Hackers Breach the Joint Strike Fighter Program

Cyberwarfare ratchets up as intruders siphon information from the Pentagon's most sensitive and expensive weapons program. Are Chinese hackers responsible?

After frightening revelations that hackers have already managed to break into the computer systems that control huge swaths of the United States’ power grid and other pieces of national infrastructure, the Wall Street Journal reports that cyber-spies have broken into the Pentagon’s Joint Strike Fighter program — its costliest initiative — and made off with several terabytes of sensitive data. Hackers have also managed to get into the Air Force’s air-traffic-control system, the Journal reports.

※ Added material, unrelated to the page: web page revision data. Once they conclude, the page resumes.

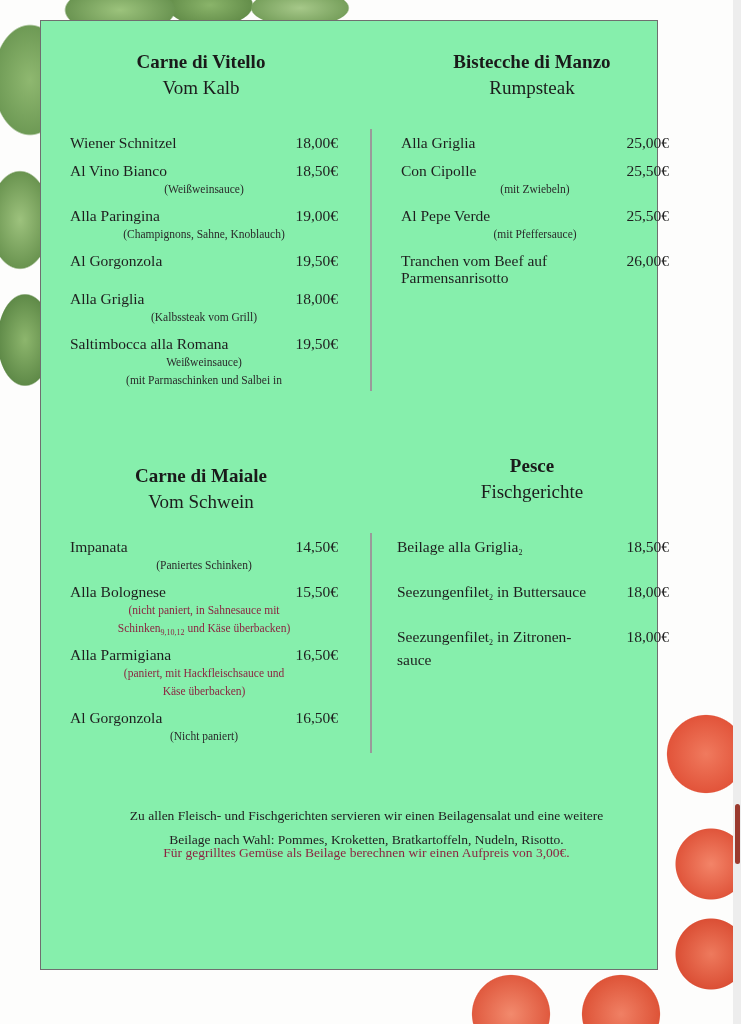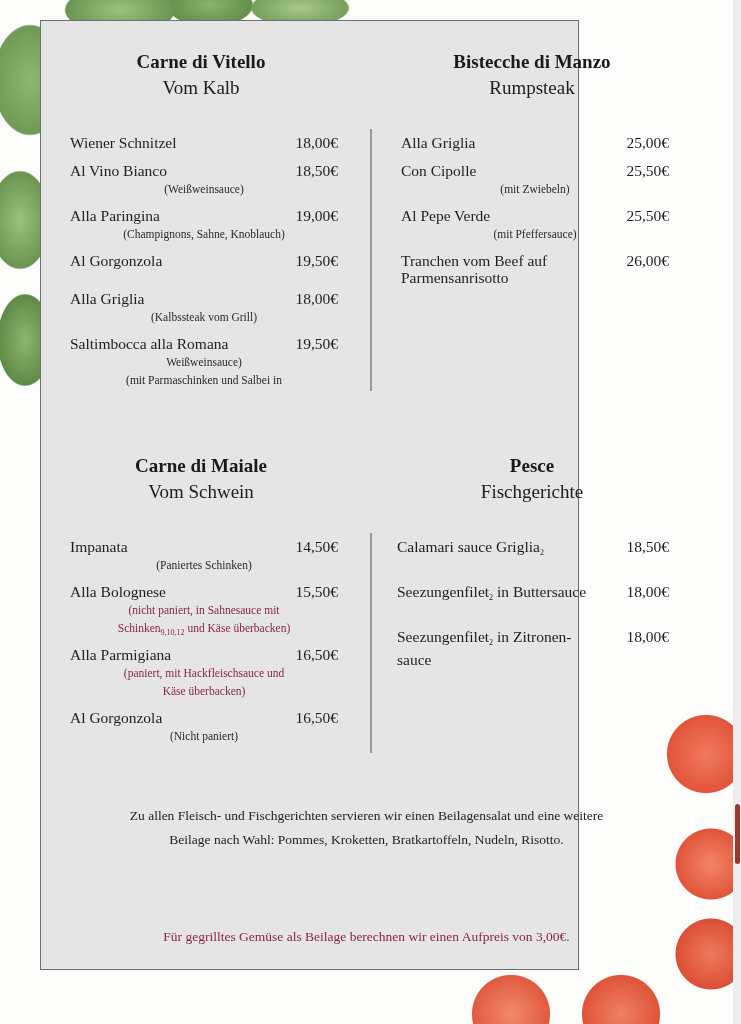"Carne di Vitello" .page { background: #e5e5e5 -> #86efac; width: 539px -> 618px }
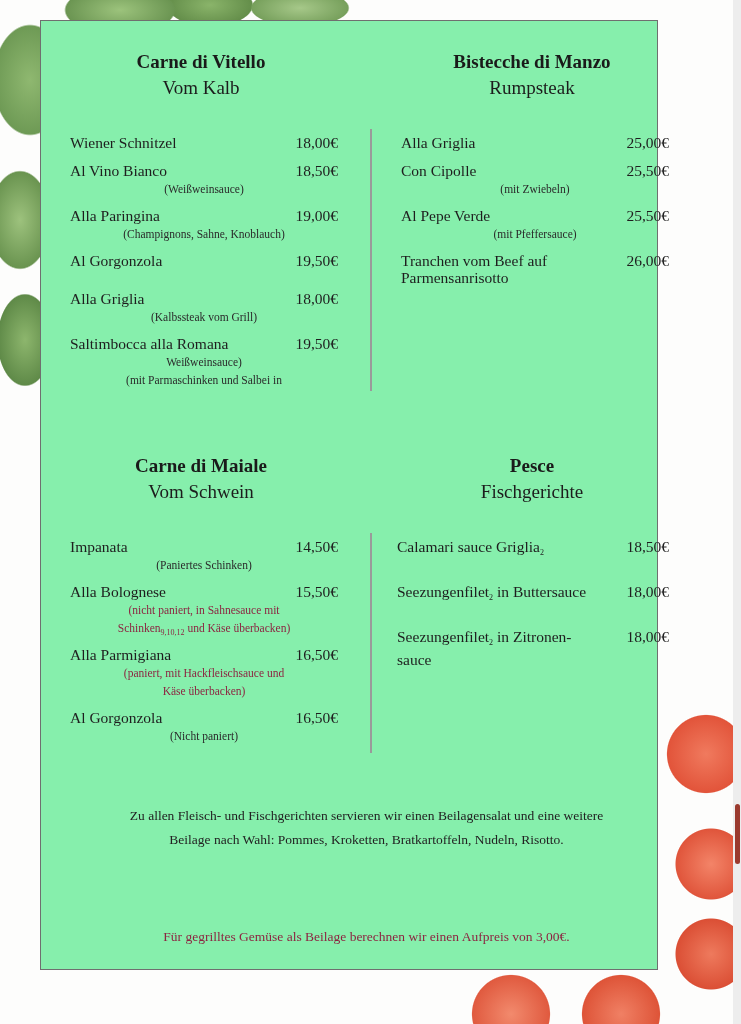"Carne di Maiale" div.section { top: 434px -> 444px }
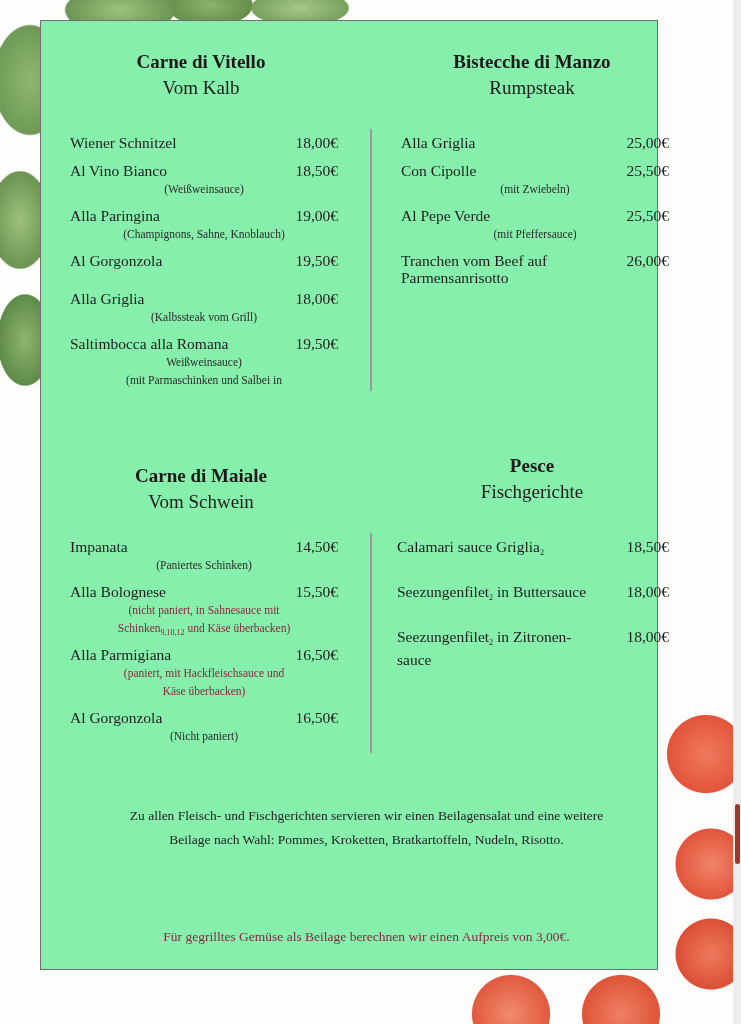"Calamari sauce Griglia" span { text: Calamari sauce -> Beilage alla }
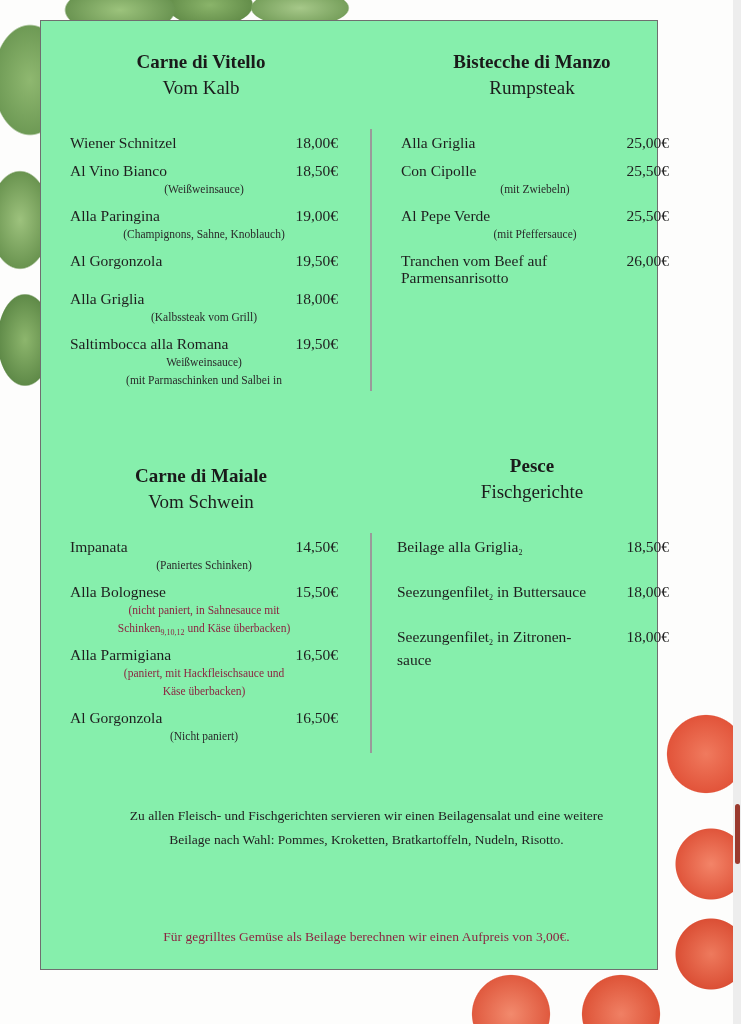"Für gegrilltes Gemüse als Beilage" div.footer-note { top: 904px -> 820px }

The identity and national origin of the hackers can’t be reliably determined, but the Journal cites former U.S. officials as saying that the attacks seem to have come from computers in China. Because it’s such an easy matter to mask one’s IP address online, however, the source of the attacks is nearly impossible to determine definitively.

China’s state-run Global Times newspaper responded that Chinese citizens couldn’t have been responsible, because “from a technical point of view, on the global scale hackers in the U.S., Russia, and Israel are at a higher level than those in China.” But our recent reporting on the culture of hacking in China suggests that the Global Times‘s low opinion of its country’s hackers isn’t justified — or at least it won’t be for long. A Pentagon report released when our article was published last month says that China has made “steady progress” in refining new cyberwarfare strategies and techniques. And as our writer Mara Hvistendahl discovered in China, there’s an ever-more-vague distinction between the civilian and military roles of hackers there. Nationalistic young people, responding to a surge of popular esteem for hackers, compete among each other for bragging rights. The Chinese military, meanwhile, sponsors hacker competitions and hand-picks particularly skilled operatives for vaguely defined state-sponsored contracts. Nationalistic civilian hackers, it seems, are just as dangerous to the United States as a centralized military “hacker command”.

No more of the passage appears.